**TASK DETAILS**
The data below holds a line containing "AvatarManager - a" and a line containing "Python action object."; please quote exactly those two lines and every line between them, and nothing else.

Start of DATA PROVIDED

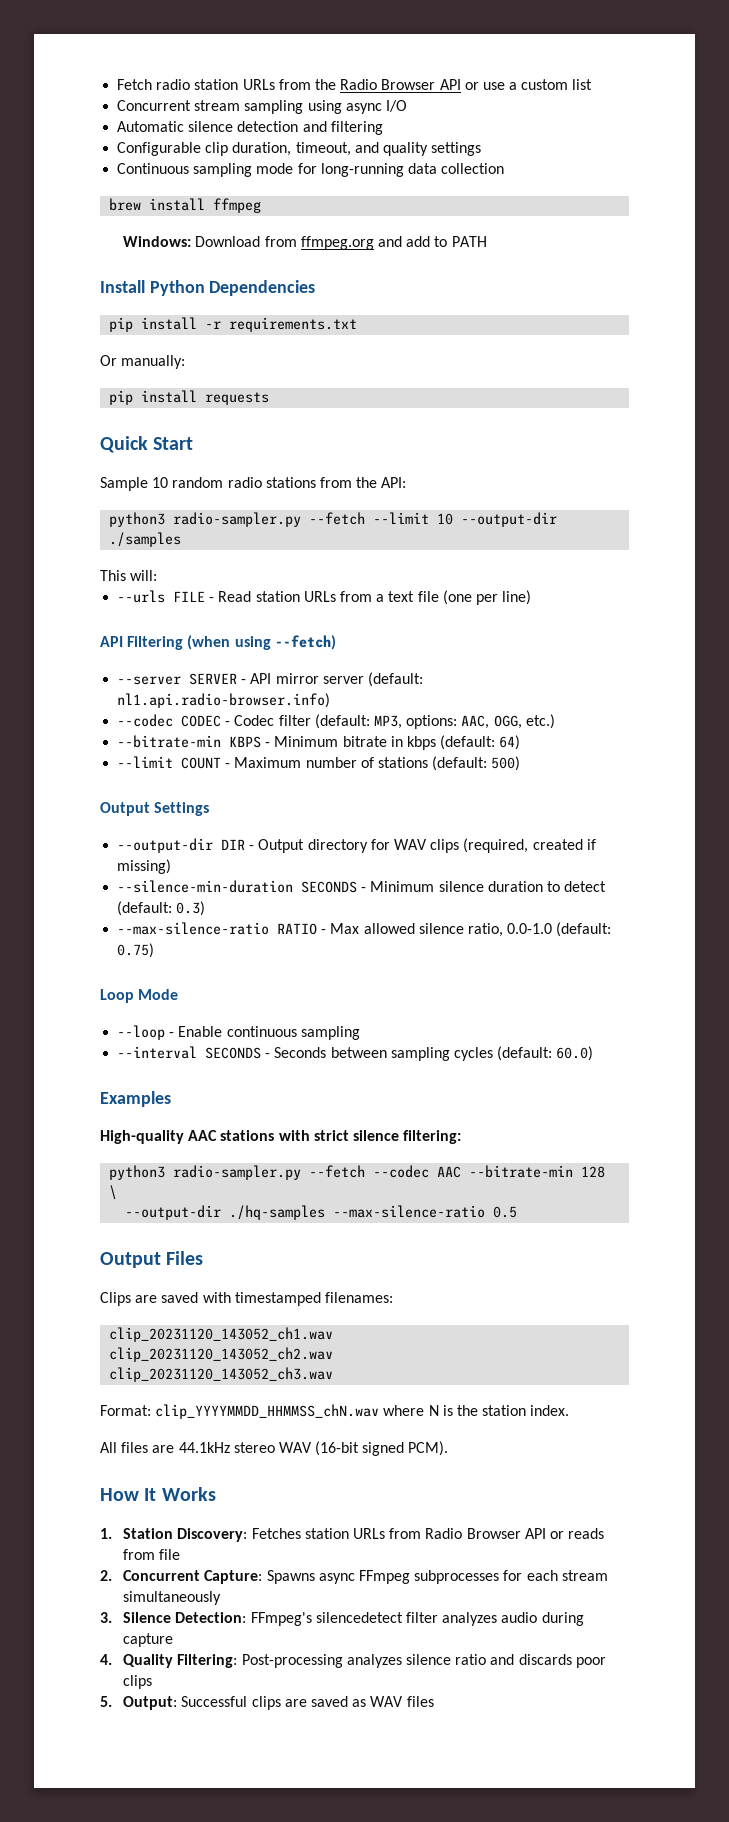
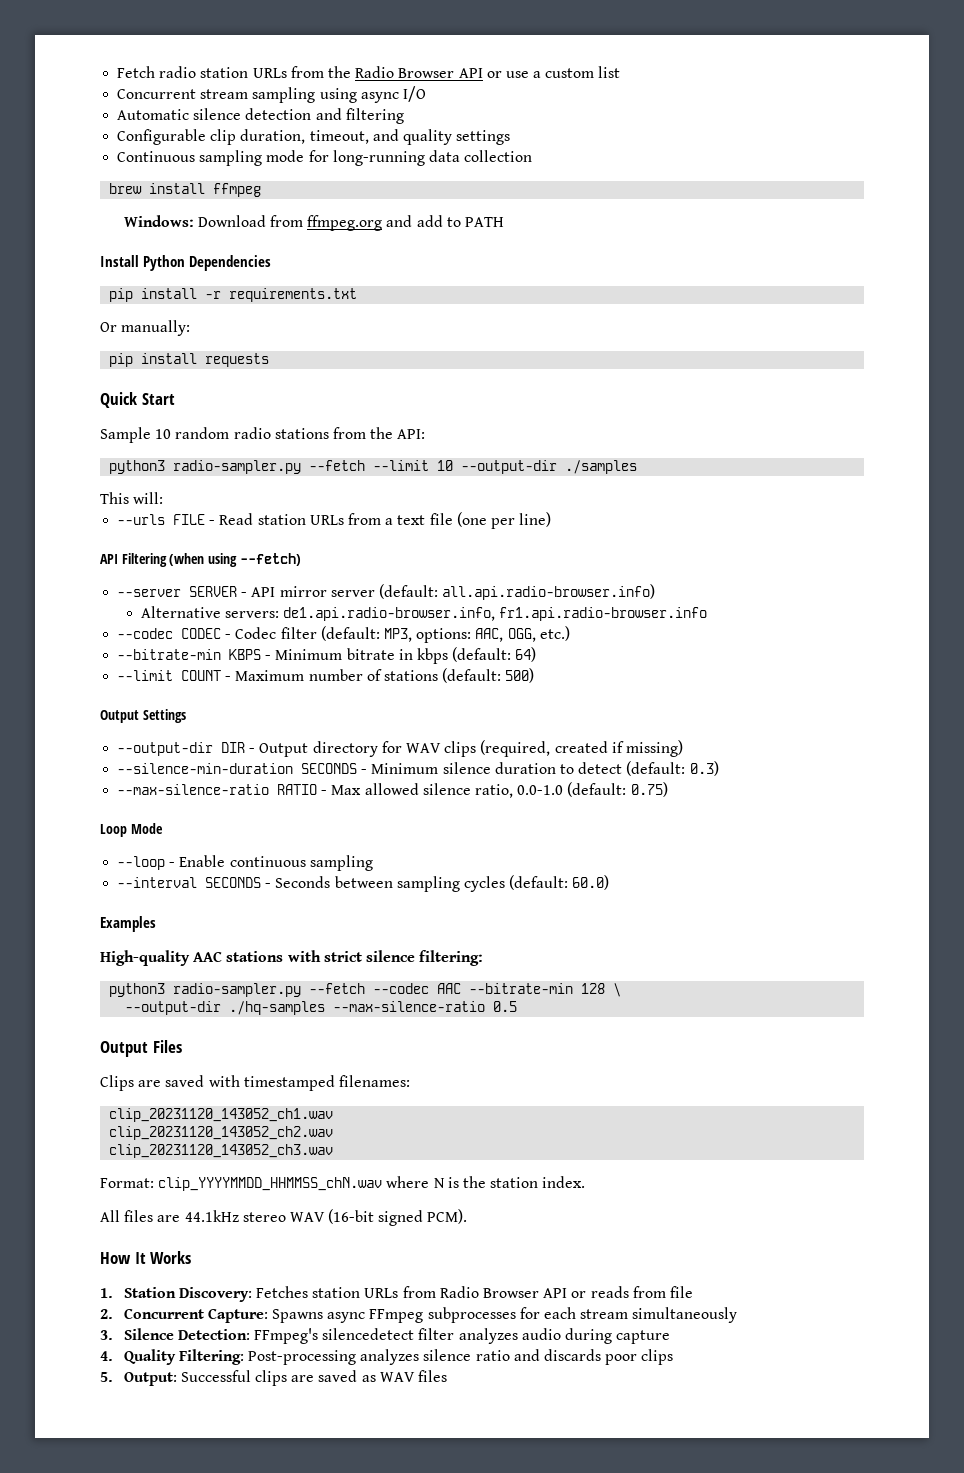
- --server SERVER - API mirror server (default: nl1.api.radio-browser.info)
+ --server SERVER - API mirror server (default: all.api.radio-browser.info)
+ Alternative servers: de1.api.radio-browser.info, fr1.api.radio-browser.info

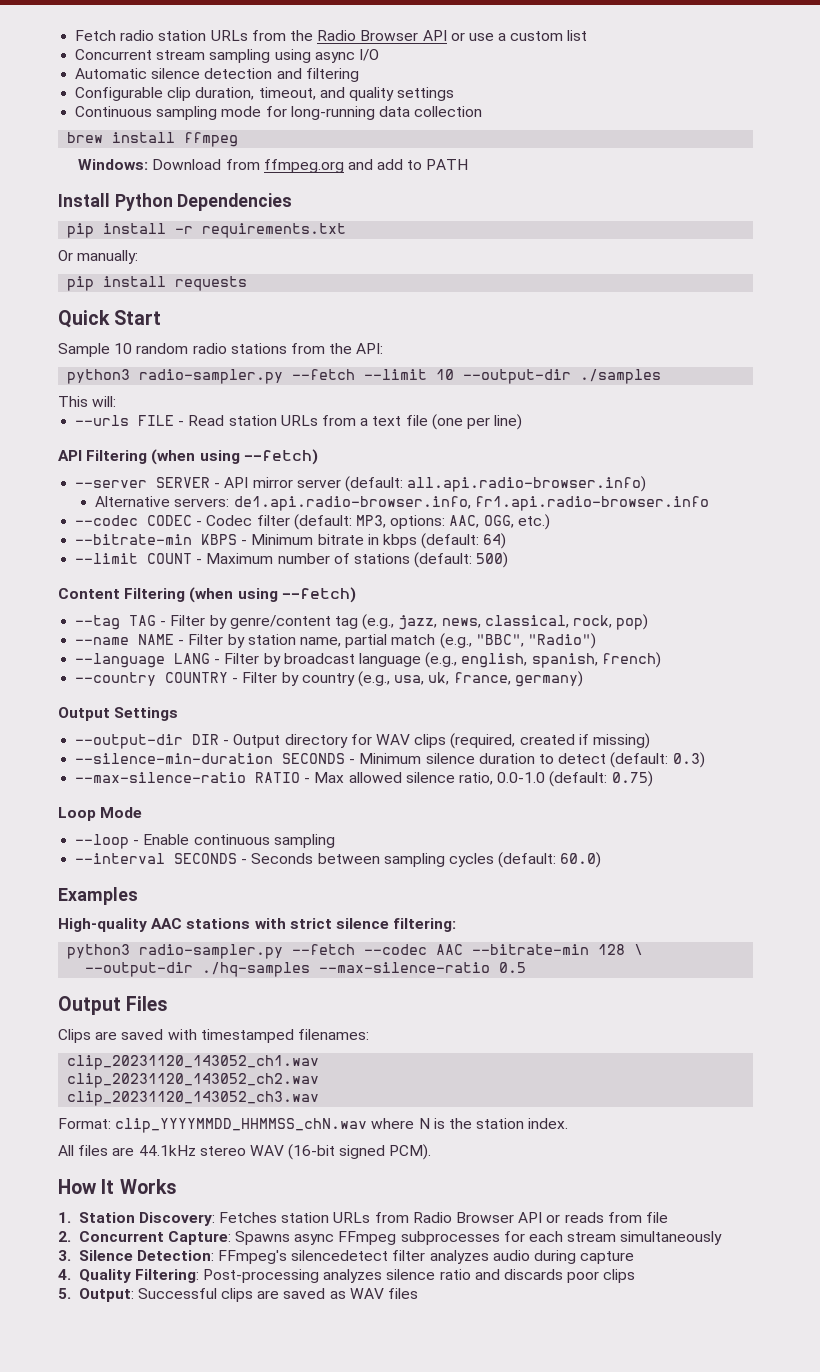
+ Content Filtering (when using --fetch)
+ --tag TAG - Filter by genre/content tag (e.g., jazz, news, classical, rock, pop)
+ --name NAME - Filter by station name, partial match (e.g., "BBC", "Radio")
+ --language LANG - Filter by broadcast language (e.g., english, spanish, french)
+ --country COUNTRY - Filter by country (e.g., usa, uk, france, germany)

End of DATA PROVIDED
Start of DATA PROVIDED

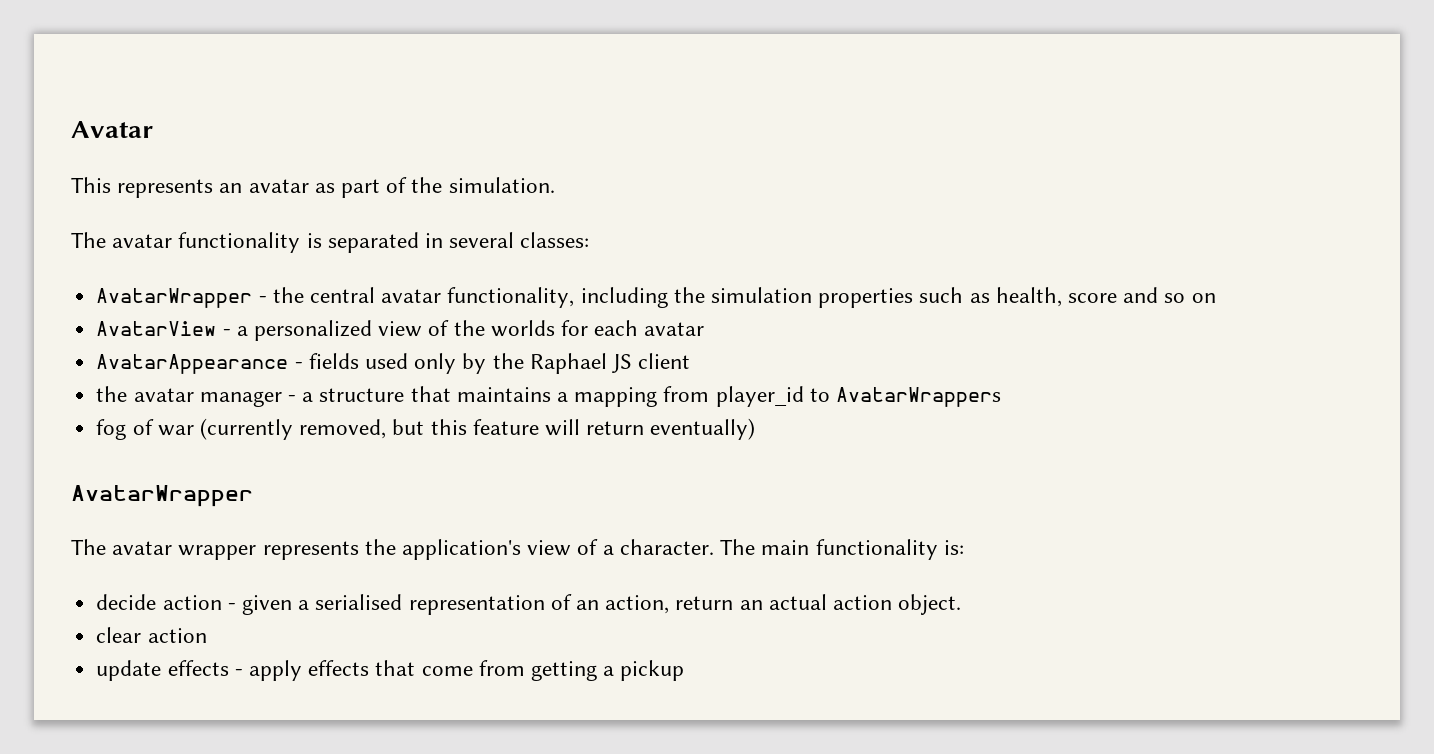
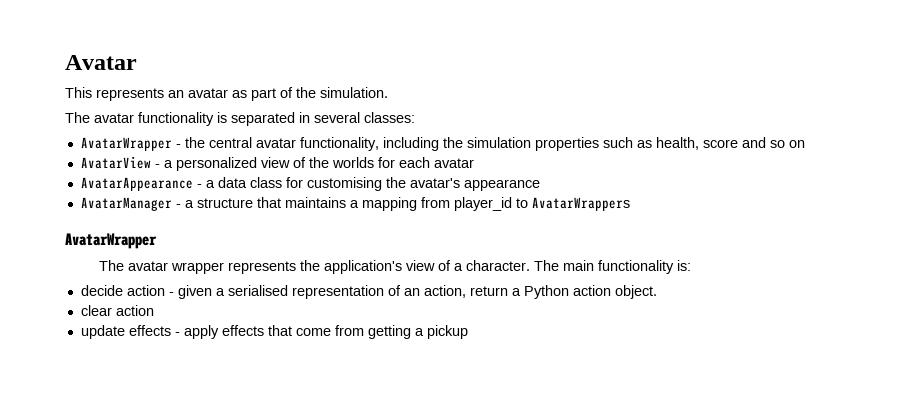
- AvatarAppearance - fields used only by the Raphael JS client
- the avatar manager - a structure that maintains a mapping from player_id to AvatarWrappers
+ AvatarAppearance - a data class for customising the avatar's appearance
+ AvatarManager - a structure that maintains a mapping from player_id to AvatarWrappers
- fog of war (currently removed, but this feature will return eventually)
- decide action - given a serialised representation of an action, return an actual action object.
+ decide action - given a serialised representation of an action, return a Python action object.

End of DATA PROVIDED
Start of DATA PROVIDED

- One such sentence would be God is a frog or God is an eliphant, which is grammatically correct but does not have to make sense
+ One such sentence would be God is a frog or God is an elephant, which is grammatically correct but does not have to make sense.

End of DATA PROVIDED

**TASK RESULT**
+ AvatarManager - a structure that maintains a mapping from player_id to AvatarWrappers
- fog of war (currently removed, but this feature will return eventually)
- decide action - given a serialised representation of an action, return an actual action object.
+ decide action - given a serialised representation of an action, return a Python action object.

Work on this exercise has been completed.